Work instruction –
Copy every entry below exactly as it appears, leaving out the images.

* * * *

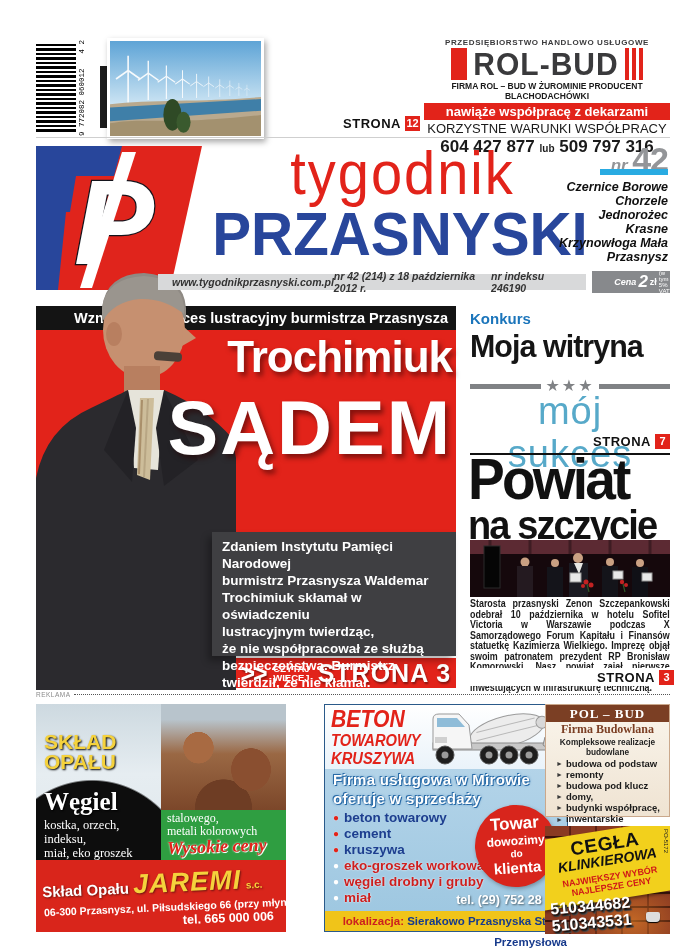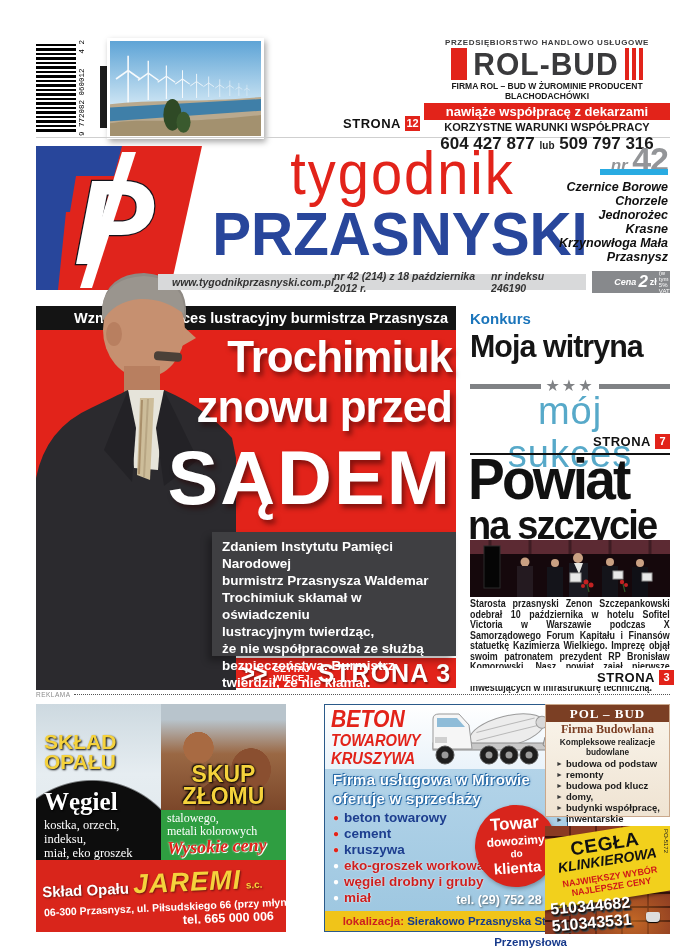--- a/index.html
+++ b/index.html
@@ -30,21 +30,21 @@
 
   .rolbud{left:424px;top:36px;width:246px;height:100px;text-align:center;}
   .rb-r1{font-size:8px;font-weight:700;color:#3a3a3c;letter-spacing:.6px;margin-top:2px;}
   .rb-row{display:flex;align-items:center;justify-content:center;gap:6px;height:34px;}
   .rb-bar{width:16px;height:32px;background:#e2231a;}
   .rb-title{font-size:30px;font-weight:800;color:#3a3a3c;letter-spacing:1px;transform:scaleY(1.05);}
   .rb-stripes{display:flex;gap:3px;}
   .rb-stripes i{display:block;width:4px;height:32px;background:#e2231a;}
   .rb-r3{font-size:8.5px;font-weight:700;color:#1a1a1a;}
   .rb-r4{background:#e2231a;color:#fff;font-weight:800;font-size:13px;height:17px;line-height:17px;margin-top:2px;}
-  .rb-r5{font-size:11px;font-weight:700;color:#1a1a1a;margin-top:1px;}
+  .rb-r5{font-size:13px;font-weight:400;color:#1a1a1a;margin-top:1px;}
   .rb-r6{font-size:17px;font-weight:800;color:#1a1a1a;margin-top:1px;}
   .rb-r6 .lub{font-size:10px;font-weight:700;}
 
   
   .logo{left:30px;top:142px;width:178px;height:152px;}
   .mast-top{left:210px;top:140px;width:385px;text-align:center;color:#e2231a;
     font-size:56px;font-weight:400;letter-spacing:2px;transform:scaleY(1.08);}
   .mast-main{left:200px;top:198px;width:400px;text-align:center;color:#28469b;
     font-size:62px;font-weight:800;transform:scaleX(.94);letter-spacing:0px;}
   .issue{left:540px;top:140px;width:128px;text-align:right;color:#939598;}
@@ -326,21 +326,20 @@
       <polygon points="104,130 118,130 114,212 101,207" fill="#cdbd9a"></polygon>
       <line x1="106" y1="132" x2="103" y2="206" stroke="#a98f6a" stroke-width="2"></line>
       <line x1="112" y1="131" x2="108" y2="209" stroke="#b8a684" stroke-width="2"></line>
       <path d="M92,122 L68,182 L96,214 L100,160 Z" fill="#232226"></path>
       <path d="M128,122 L162,192 L128,218 L120,160 Z" fill="#232226"></path>
     </svg>
   </div>
 
   <div class="abs headline">
     <div class="hl1">Trochimiuk</div>
-    <div class="hl2">znowu przed</div>
     <div class="hl3">SĄDEM</div>
   </div>
 
   <div class="abs lead-box pre">Zdaniem Instytutu Pamięci Narodowej
 burmistrz Przasnysza Waldemar
 Trochimiuk skłamał w oświadczeniu
 lustracyjnym twierdząc,
 że nie współpracował ze służbą
 bezpieczeństwa. Burmistrz
 twierdził, że nie kłamał.</div>
@@ -427,22 +426,20 @@
   <div class="abs ad-jaremi">
     <div class="jar-left">
       <div class="jar-sklad pre">SKŁAD
 OPAŁU</div>
       <div class="jar-wegiel">Węgiel</div>
       <div class="jar-desc pre">kostka, orzech, indeksu,
 miał, eko groszek
 pellety</div>
     </div>
     <div class="jar-right">
-      <div class="jar-skup pre">SKUP
-ZŁOMU</div>
       <div class="jar-green">
         <div class="jar-zlom pre">stalowego,
 metali kolorowych</div>
         <div class="jar-wysokie">Wysokie ceny</div>
       </div>
     </div>
     <div class="jar-band">
       <div class="jar-l1">
         <span class="p">Skład Opału</span>
         <span class="b">JAREMI</span>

* * * *

Output of the exercise –
--- a/index.html
+++ b/index.html
@@ -30,21 +30,21 @@
 
   .rolbud{left:424px;top:36px;width:246px;height:100px;text-align:center;}
   .rb-r1{font-size:8px;font-weight:700;color:#3a3a3c;letter-spacing:.6px;margin-top:2px;}
   .rb-row{display:flex;align-items:center;justify-content:center;gap:6px;height:34px;}
   .rb-bar{width:16px;height:32px;background:#e2231a;}
   .rb-title{font-size:30px;font-weight:800;color:#3a3a3c;letter-spacing:1px;transform:scaleY(1.05);}
   .rb-stripes{display:flex;gap:3px;}
   .rb-stripes i{display:block;width:4px;height:32px;background:#e2231a;}
   .rb-r3{font-size:8.5px;font-weight:700;color:#1a1a1a;}
   .rb-r4{background:#e2231a;color:#fff;font-weight:800;font-size:13px;height:17px;line-height:17px;margin-top:2px;}
-  .rb-r5{font-size:11px;font-weight:700;color:#1a1a1a;margin-top:1px;}
+  .rb-r5{font-size:13px;font-weight:400;color:#1a1a1a;margin-top:1px;}
   .rb-r6{font-size:17px;font-weight:800;color:#1a1a1a;margin-top:1px;}
   .rb-r6 .lub{font-size:10px;font-weight:700;}
 
   
   .logo{left:30px;top:142px;width:178px;height:152px;}
   .mast-top{left:210px;top:140px;width:385px;text-align:center;color:#e2231a;
     font-size:56px;font-weight:400;letter-spacing:2px;transform:scaleY(1.08);}
   .mast-main{left:200px;top:198px;width:400px;text-align:center;color:#28469b;
     font-size:62px;font-weight:800;transform:scaleX(.94);letter-spacing:0px;}
   .issue{left:540px;top:140px;width:128px;text-align:right;color:#939598;}
@@ -326,21 +326,20 @@
       <polygon points="104,130 118,130 114,212 101,207" fill="#cdbd9a"></polygon>
       <line x1="106" y1="132" x2="103" y2="206" stroke="#a98f6a" stroke-width="2"></line>
       <line x1="112" y1="131" x2="108" y2="209" stroke="#b8a684" stroke-width="2"></line>
       <path d="M92,122 L68,182 L96,214 L100,160 Z" fill="#232226"></path>
       <path d="M128,122 L162,192 L128,218 L120,160 Z" fill="#232226"></path>
     </svg>
   </div>
 
   <div class="abs headline">
     <div class="hl1">Trochimiuk</div>
-    <div class="hl2">znowu przed</div>
     <div class="hl3">SĄDEM</div>
   </div>
 
   <div class="abs lead-box pre">Zdaniem Instytutu Pamięci Narodowej
 burmistrz Przasnysza Waldemar
 Trochimiuk skłamał w oświadczeniu
 lustracyjnym twierdząc,
 że nie współpracował ze służbą
 bezpieczeństwa. Burmistrz
 twierdził, że nie kłamał.</div>
@@ -427,22 +426,20 @@
   <div class="abs ad-jaremi">
     <div class="jar-left">
       <div class="jar-sklad pre">SKŁAD
 OPAŁU</div>
       <div class="jar-wegiel">Węgiel</div>
       <div class="jar-desc pre">kostka, orzech, indeksu,
 miał, eko groszek
 pellety</div>
     </div>
     <div class="jar-right">
-      <div class="jar-skup pre">SKUP
-ZŁOMU</div>
       <div class="jar-green">
         <div class="jar-zlom pre">stalowego,
 metali kolorowych</div>
         <div class="jar-wysokie">Wysokie ceny</div>
       </div>
     </div>
     <div class="jar-band">
       <div class="jar-l1">
         <span class="p">Skład Opału</span>
         <span class="b">JAREMI</span>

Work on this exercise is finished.